* The problem: Give back exactly the lines of the data below, starting with the line that has "order number: 745-2291732 -> 745-2297132" and going on through the line that has "total: 1499.91 -> 1416.89".

* Dataset content:
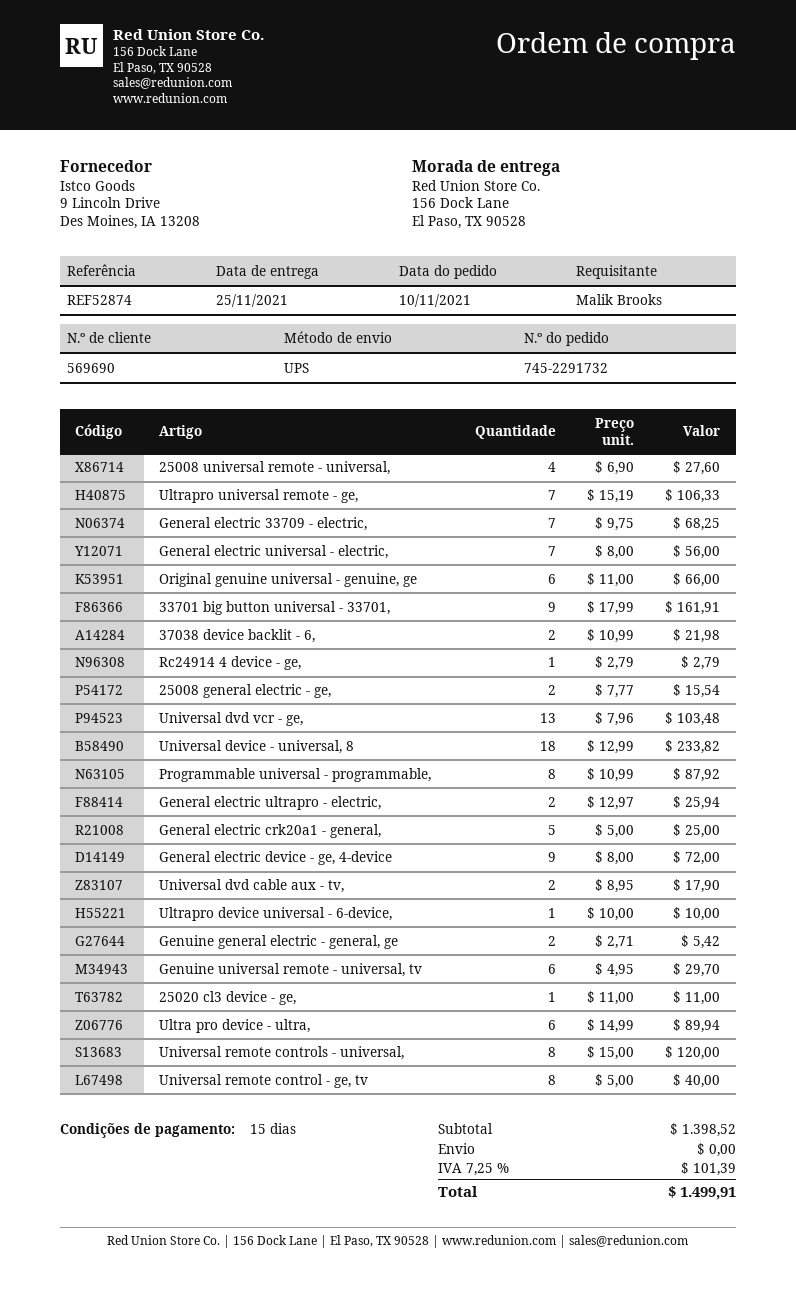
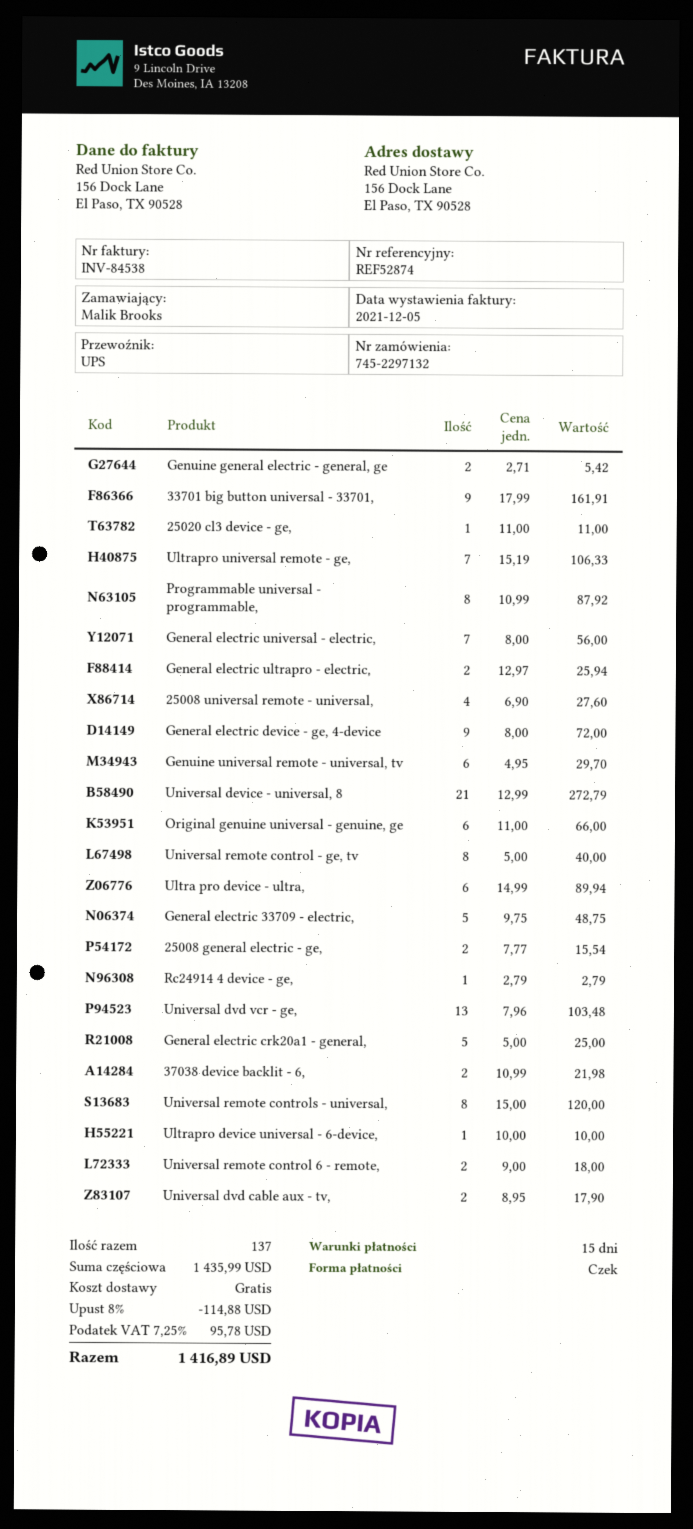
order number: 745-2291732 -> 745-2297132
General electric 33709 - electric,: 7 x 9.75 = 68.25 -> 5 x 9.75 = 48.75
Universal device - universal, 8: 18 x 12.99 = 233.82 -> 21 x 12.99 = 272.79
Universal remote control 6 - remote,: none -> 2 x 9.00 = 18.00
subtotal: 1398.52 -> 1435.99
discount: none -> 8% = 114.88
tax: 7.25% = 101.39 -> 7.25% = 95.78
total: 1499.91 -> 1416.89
==
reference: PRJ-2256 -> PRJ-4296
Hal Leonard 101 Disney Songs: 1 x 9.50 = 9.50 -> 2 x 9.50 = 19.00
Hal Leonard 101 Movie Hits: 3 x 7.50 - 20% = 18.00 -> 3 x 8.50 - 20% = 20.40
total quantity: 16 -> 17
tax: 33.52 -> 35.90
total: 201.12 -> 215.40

* Result of the task:
order number: 745-2291732 -> 745-2297132
General electric 33709 - electric,: 7 x 9.75 = 68.25 -> 5 x 9.75 = 48.75
Universal device - universal, 8: 18 x 12.99 = 233.82 -> 21 x 12.99 = 272.79
Universal remote control 6 - remote,: none -> 2 x 9.00 = 18.00
subtotal: 1398.52 -> 1435.99
discount: none -> 8% = 114.88
tax: 7.25% = 101.39 -> 7.25% = 95.78
total: 1499.91 -> 1416.89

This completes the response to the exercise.